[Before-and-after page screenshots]
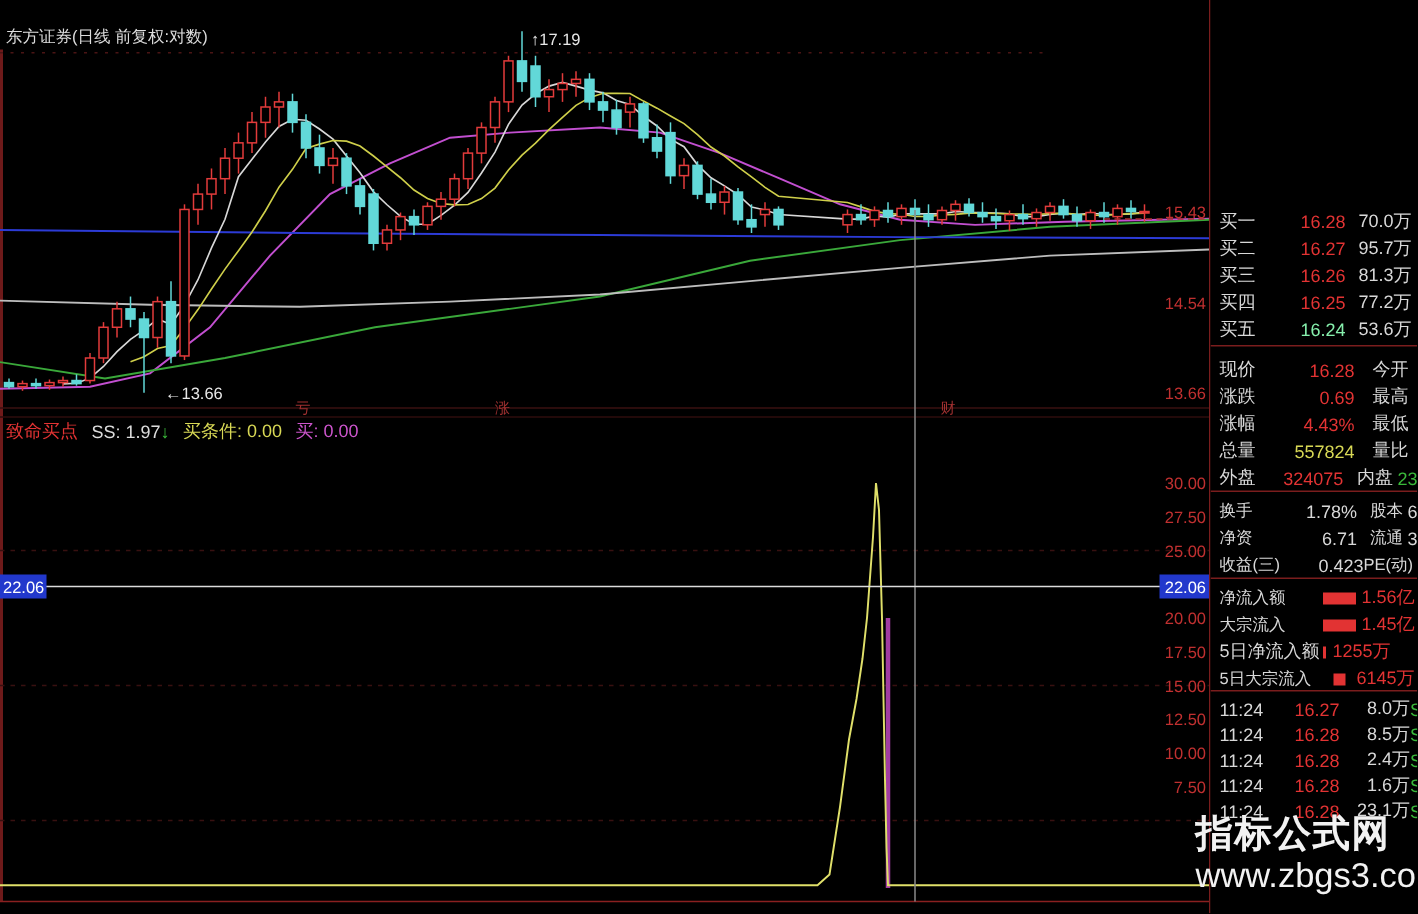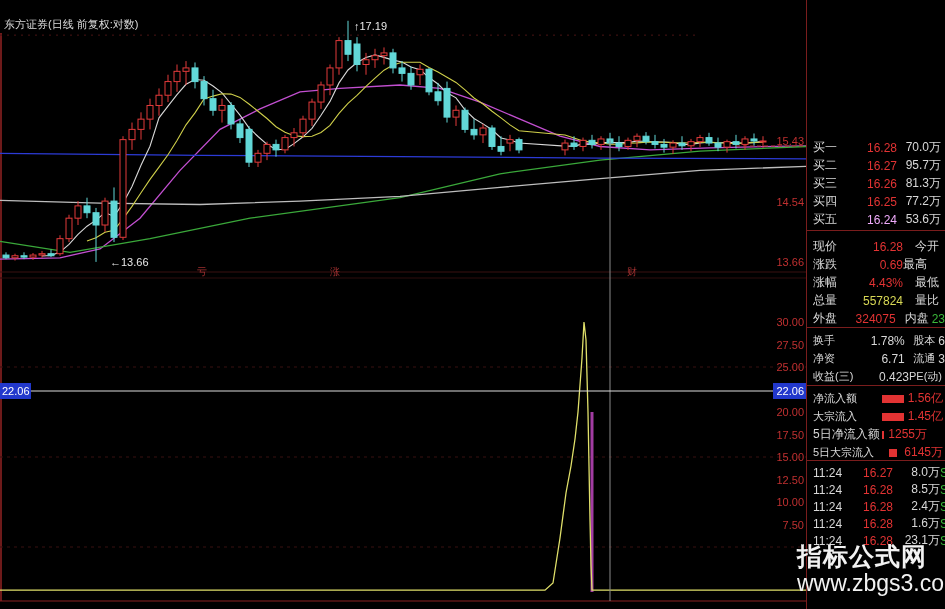--- a/index.html
+++ b/index.html
@@ -258,7 +258,7 @@
       </div>
       <div class="prow" style="top: 211px;">
         <span style="width:36px;color:#d8d8d8">买五</span>
-        <span style="width:48px;text-align:right;color:#f0abfc">16.24</span>
+        <span style="width:48px;text-align:right;color:#86efac">16.24</span>
         <span style="flex:1;text-align:right;padding-right:4px;color:#d8d8d8">53.6万</span>
       </div>
       <div class="sep" style="top: 230px;"></div>

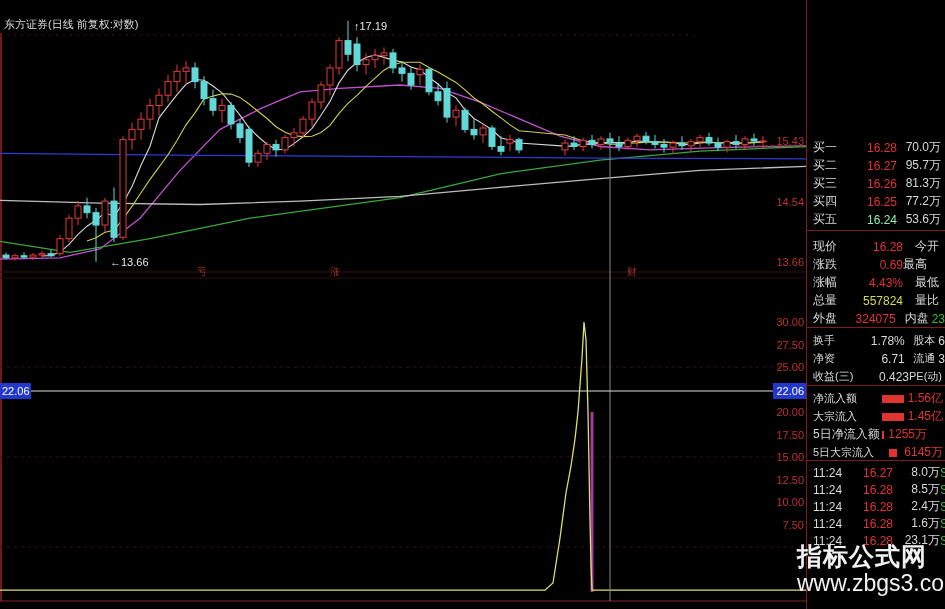--- a/index.html
+++ b/index.html
@@ -271,7 +271,7 @@
       <div class="prow" style="top: 256px;">
         <span style="width:34px;color:#d8d8d8">涨跌</span>
         <span style="width:56px;text-align:right;color:#e23333">0.69</span>
-        <span style="width:36px;text-align:left;color:#d8d8d8">最高</span>
+        <span style="width:36px;text-align:right;color:#d8d8d8">最高</span>
         <span style="flex:1;text-align:left;padding-left:3px;color:#d8d8d8"></span>
       </div>
       <div class="prow" style="top: 274px;">

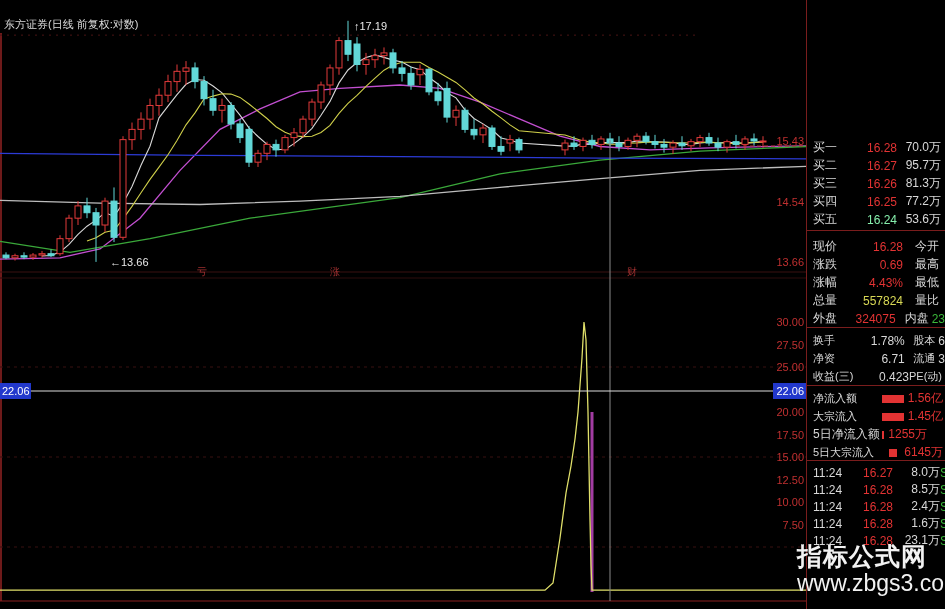--- a/index.html
+++ b/index.html
@@ -234,6 +234,14 @@
     <span style="color:#dcdcdc">东方证券(日线 前复权:对数)</span>
   </div>
 
+  <div id="subheader">
+    <span style="color:#e23333">致命买点</span>
+    <span style="color:#dcdcdc">
+      <span>SS: 1.97</span><span style="color:#3ab83a">↓</span>
+    </span>
+    <span class="yel">买条件: 0.00</span>
+    <span style="color:#cc55cc">买: 0.00</span>
+  </div>
 
   <div id="panel">
       <div class="prow" style="top: 139px;">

PROBLEM REQUIREMENTS —
The word to find is "prow". Copy every line of the records that holds it.

YOUR SOLUTION —
       <div class="prow" style="top: 211px;">
       <div class="prow" style="top: 256px;">
       <div class="prow" style="top: 274px;">
       <div class="prow" style="top: 139px;">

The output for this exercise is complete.